### Work to be completed
Lines in the entries below where the word "scale" shows up should each be copied.

········

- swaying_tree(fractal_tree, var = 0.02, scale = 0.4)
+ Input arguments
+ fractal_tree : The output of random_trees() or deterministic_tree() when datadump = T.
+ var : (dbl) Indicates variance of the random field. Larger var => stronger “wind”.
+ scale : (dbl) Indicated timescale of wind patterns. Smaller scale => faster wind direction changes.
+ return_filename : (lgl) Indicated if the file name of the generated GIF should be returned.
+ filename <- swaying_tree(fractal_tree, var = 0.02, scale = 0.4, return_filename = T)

········

### Solution below
- swaying_tree(fractal_tree, var = 0.02, scale = 0.4)
+ scale : (dbl) Indicated timescale of wind patterns. Smaller scale => faster wind direction changes.
+ filename <- swaying_tree(fractal_tree, var = 0.02, scale = 0.4, return_filename = T)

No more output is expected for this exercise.